The calculation of the residual can be seen in the plot below.

The horizontal dashed line represents \(\hat{y} = 84.7\), the y-value of the least squares line when it passes through \(x = 12.8\). The vertical red dashed line is the residual: the distance between the line and the observation in the y direction.

Residuals open up a new avenue for numerical statistics. While the slope and intercept are two statistics that tell us about the overall linear relationship between the two variables, each residual is a statistic that tells us whether an individual observation’s y-value is higher or lower than we’d expect based on its x-value.

If you have \(n\) data points, you can calculate \(n\) residuals. This is described below.

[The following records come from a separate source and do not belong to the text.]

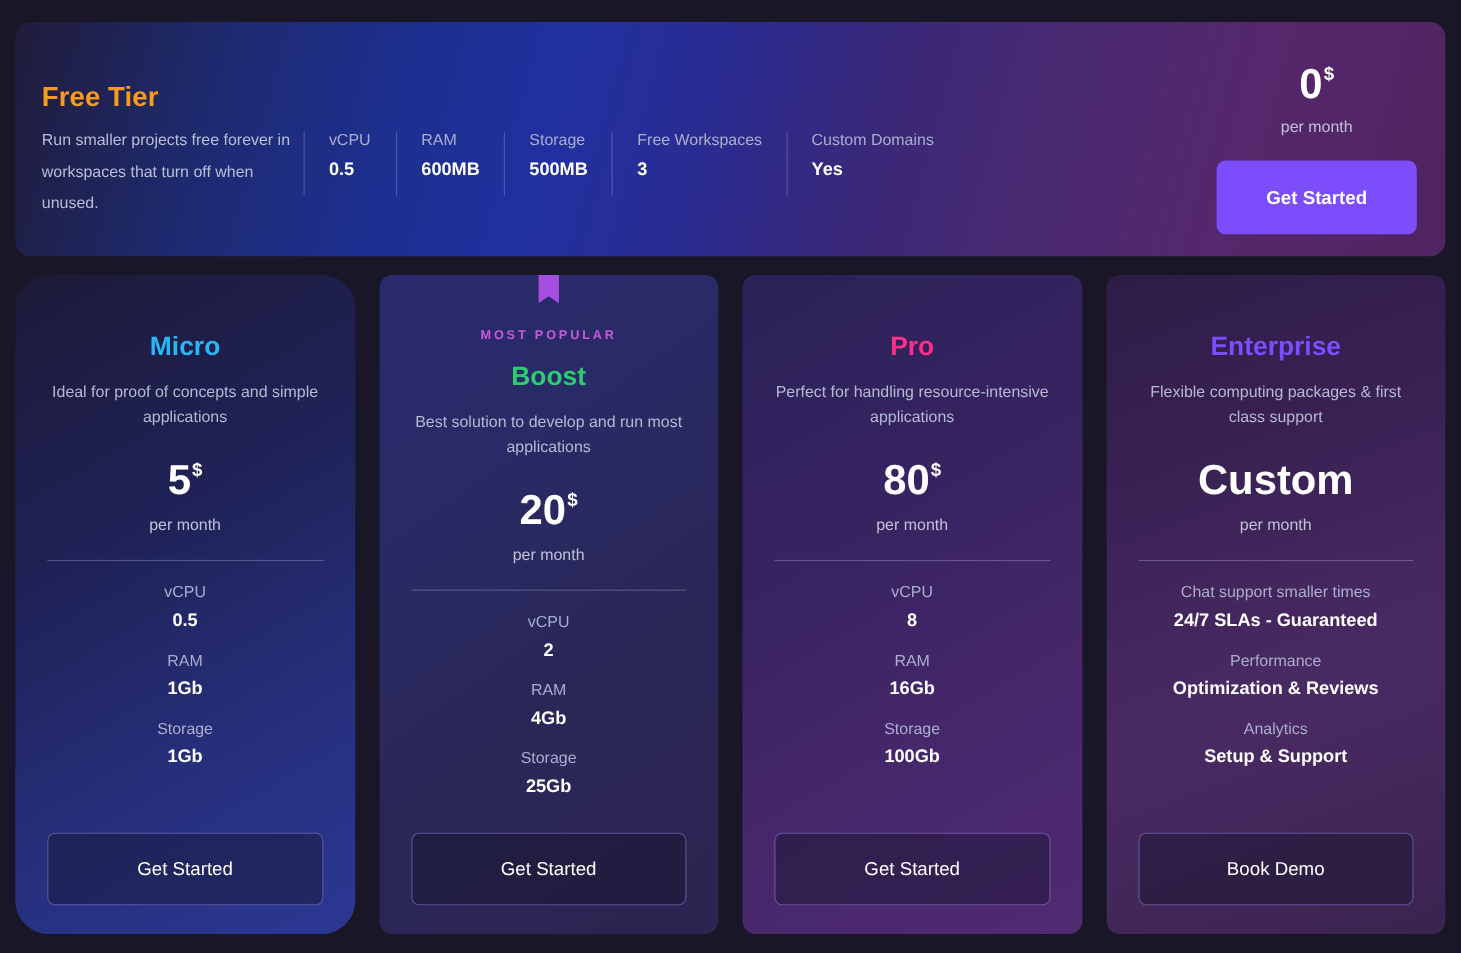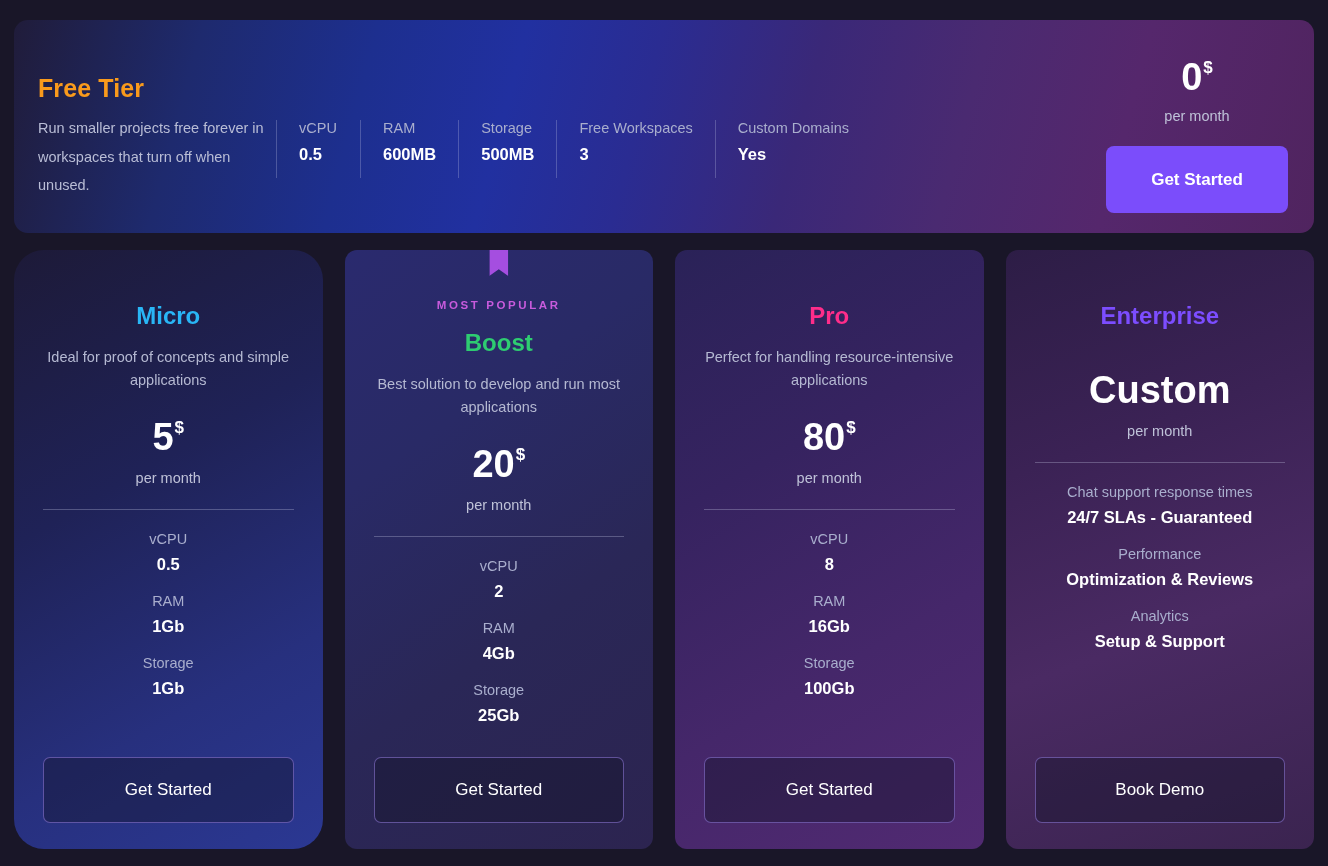--- a/index.html
+++ b/index.html
@@ -384,6 +384,7 @@
       </div>
       <div class="card card-ent">
         <div class="card-name" style="color:#7c4dff">Enterprise</div>
+        <div class="card-desc">Flexible computing packages &amp; first class support</div>
         <div class="card-price custom">
           <span>Custom</span>
         </div>

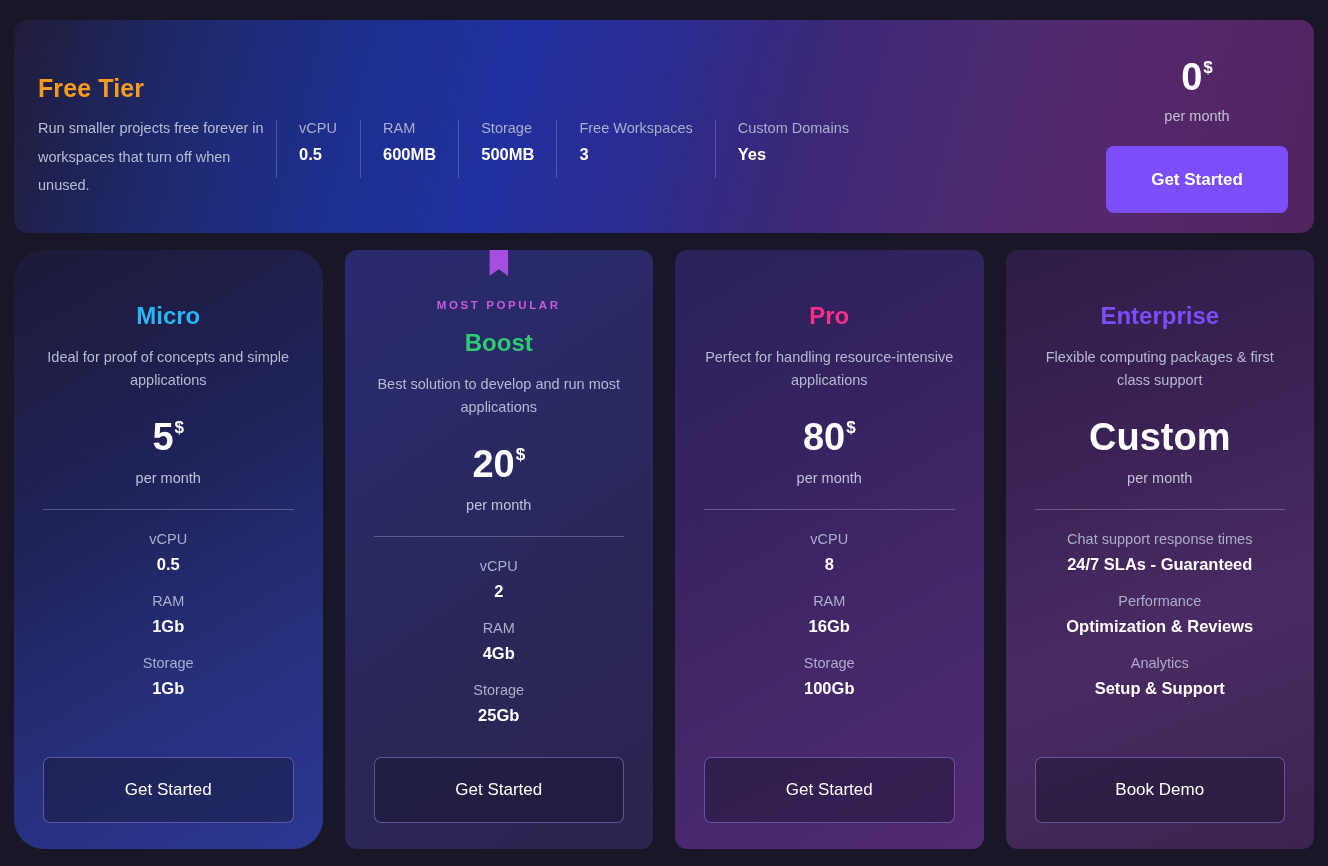--- a/index.html
+++ b/index.html
@@ -392,7 +392,7 @@
         <div class="divider"></div>
         <div class="specs">
           <div class="spec">
-            <div class="spec-label">Chat support response times</div>
+            <div class="spec-label">Chat support smaller times</div>
             <div class="spec-value">24/7 SLAs - Guaranteed</div>
           </div>
           <div class="spec">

While using R as a calculator directly to obtain one residual is somewhat efficient, this changes when you would like to calculate a residual for each point in your data set. Imagine having to write \(n\) lines of code, one for each observation: \(y_1\), \(y_2\), and all the way to \(y_n\)! Luckily, when you save a linear model into an object, you store lots of useful information, including \(\hat{y}_i\) and \(\hat{e}_i\) for every observation \(y_i\). These can be accessed via the fitted() and residuals() functions, respectively.

fitted() and residuals() return vectors. To match the vectors up with the observations, we can mutate them as columns onto the original data frame. From here, we can isolate the residual for the state of California as before.

poverty |>
  mutate(y_hat = fitted(m1),
         e_hat = residuals(m1)) |>
  select(State, Graduates, Poverty, y_hat, e_hat) |>
  filter(State == "California") 
# A tibble: 1 × 5
  State      Graduates Poverty y_hat e_hat
  <chr>          <dbl>   <dbl> <dbl> <dbl>
1 California      81.1    12.8  84.7 -3.61


In these notes we considered the question of how to capture the association between two variables with both visualizations and numerical summary statistics. The correlation coefficient is one of the most common statistics to use in this case: it captures the strength and direction of the linear trend. This statistic can be used, along with other simple summary statistics, to calculate the slope and intercept of the least squares line. The least squares line is an alternative approach to summarizing the linear relationship between two numerical variables. It has the advantage of providing an expectation for the y-value of every observation, which allows us to calculate residuals which are expressions of whether each observation is higher or lower than we’d expect.

We’ll spend time practicing calculating these statistics - and looking at lots of scatter plots - in class.